Your task » Exclude the images, then return every line below exactly as written.

[Before-and-after change records]
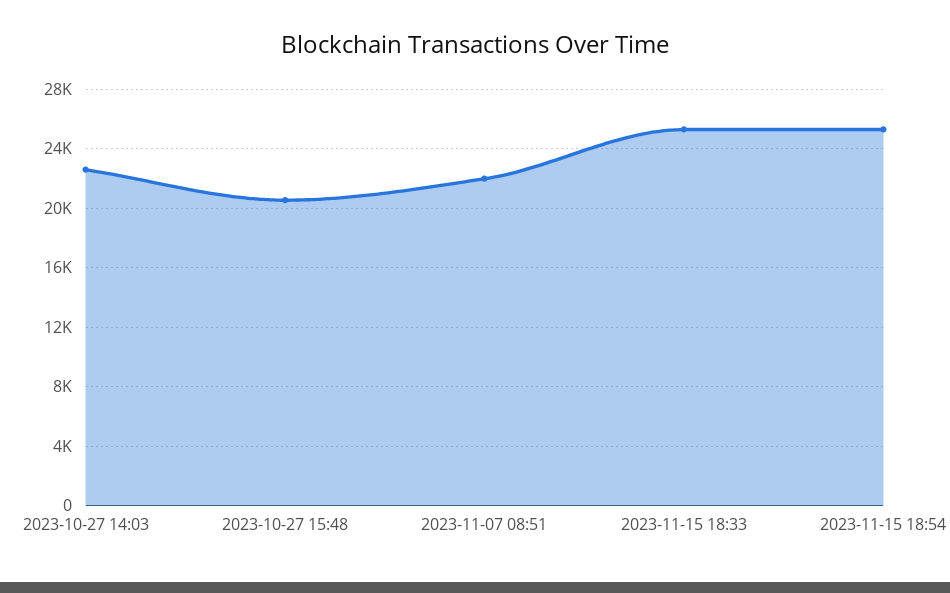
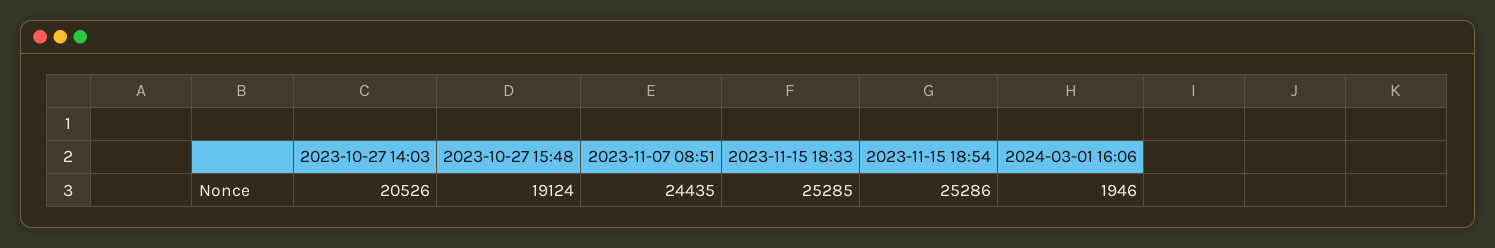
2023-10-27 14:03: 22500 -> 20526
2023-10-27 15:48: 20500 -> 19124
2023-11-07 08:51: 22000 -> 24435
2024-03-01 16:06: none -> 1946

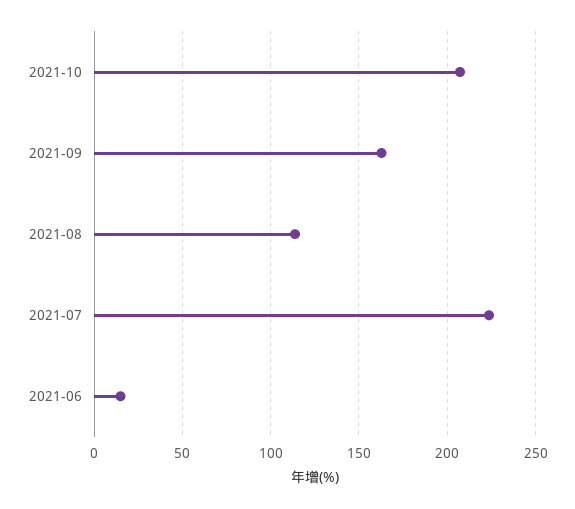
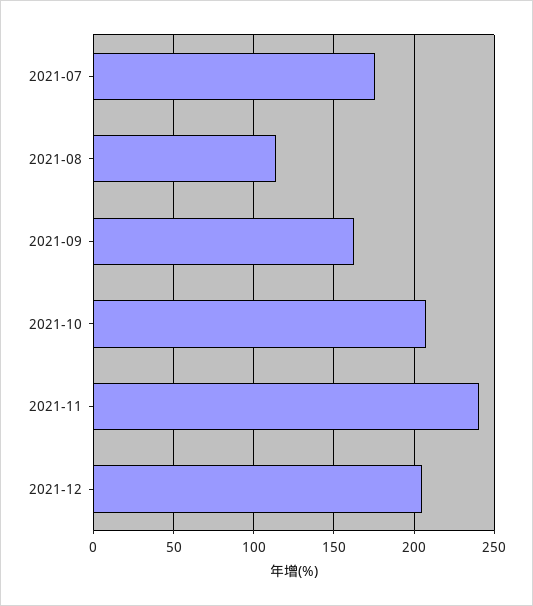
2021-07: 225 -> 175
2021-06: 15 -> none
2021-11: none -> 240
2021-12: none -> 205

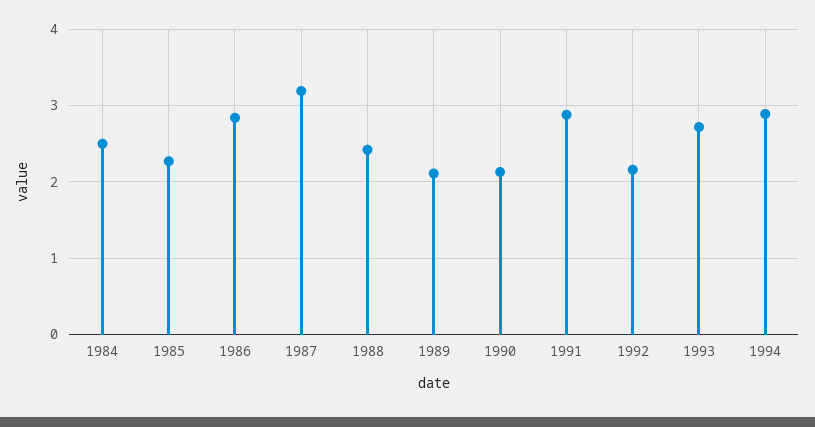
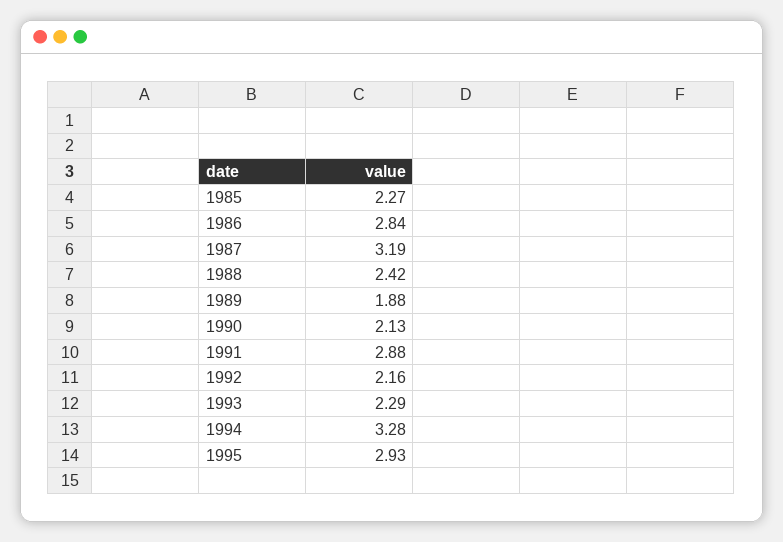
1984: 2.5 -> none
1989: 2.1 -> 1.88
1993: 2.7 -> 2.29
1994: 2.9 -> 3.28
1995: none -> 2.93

Written reply »
2023-10-27 14:03: 22500 -> 20526
2023-10-27 15:48: 20500 -> 19124
2023-11-07 08:51: 22000 -> 24435
2024-03-01 16:06: none -> 1946

2021-07: 225 -> 175
2021-06: 15 -> none
2021-11: none -> 240
2021-12: none -> 205

1984: 2.5 -> none
1989: 2.1 -> 1.88
1993: 2.7 -> 2.29
1994: 2.9 -> 3.28
1995: none -> 2.93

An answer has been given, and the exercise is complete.